An Australian newspaper recently released a pictorial exposé on the men that, for decades, worked in the asbestos mine of Baryulgil, owned by James Hardie Industries.

Asbestos miners

The mining of chrysotile “white” asbestos began there in 1953 and for nearly as long as the mine existed, the company maintained that working there was safe and that miners shouldn’t be concerned about their health because the chrysotile type of asbestos is non-toxic.

Nonetheless, the photographs paint a grim picture of life as an asbestos miner.

The photographer, Darcy McFadden, shot the photos in the late 1960s as a photographer for The Northern Star, which covers the news in the Northern Rivers area of Australia where the mine was located.

McFadden was a staff photographer for the paper for more than 50 years and saw a lot during his many assignments. His shots of the mine workers had him shaking his head in disbelief.

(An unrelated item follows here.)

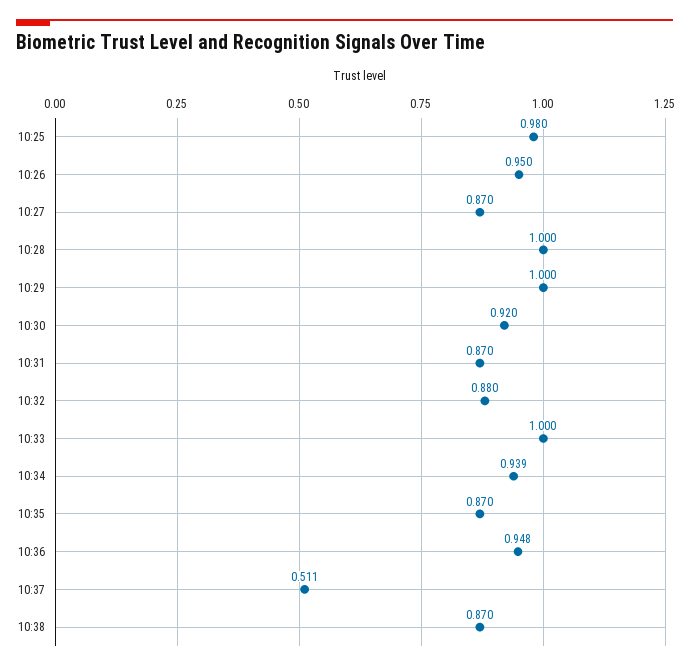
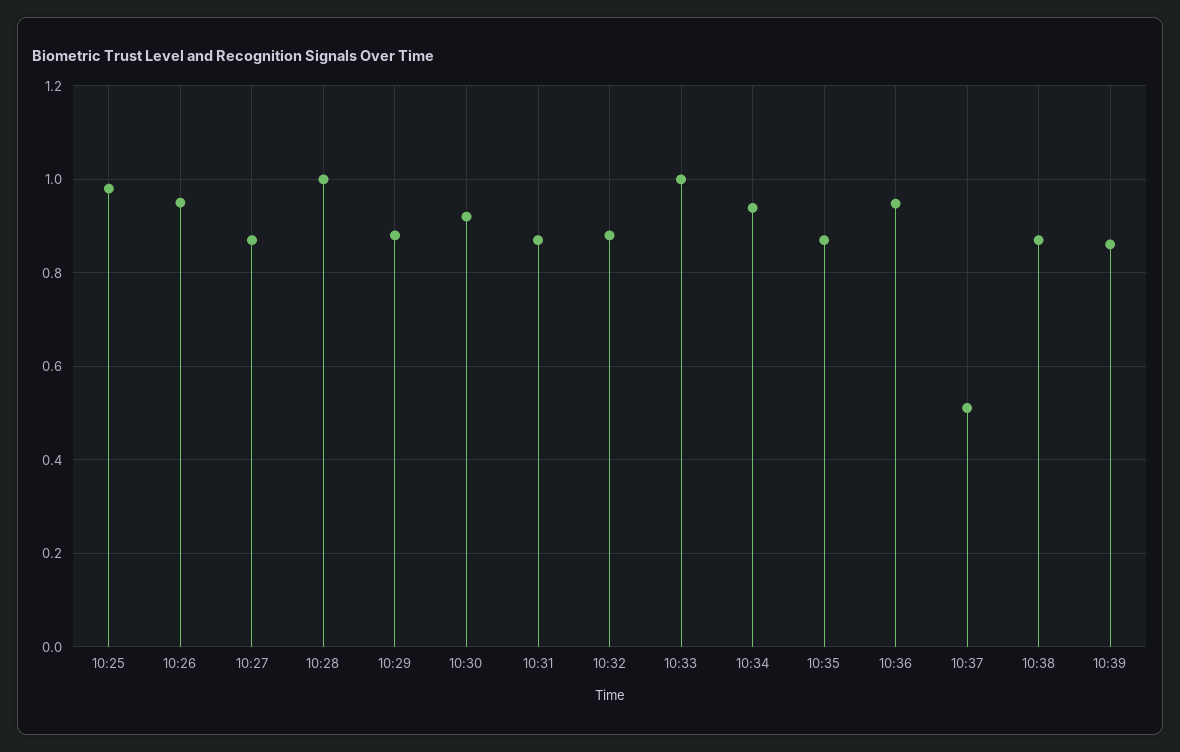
10:29: 1 -> 0.88
10:39: none -> 0.86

The award-winning photographer told fellow newspaper staffers, and later his readers, that people in the area were “completely ignorant” about the dangers of asbestos at the time.

“As you went in to Baryulgil, it was actually (spread) all over the roads, just like a thin dust,” McFadden said. “I remember quite plainly going into the mine and breaking a piece up, it was like breaking up a stone… a fibrous stone. It was a stringy type of thing.”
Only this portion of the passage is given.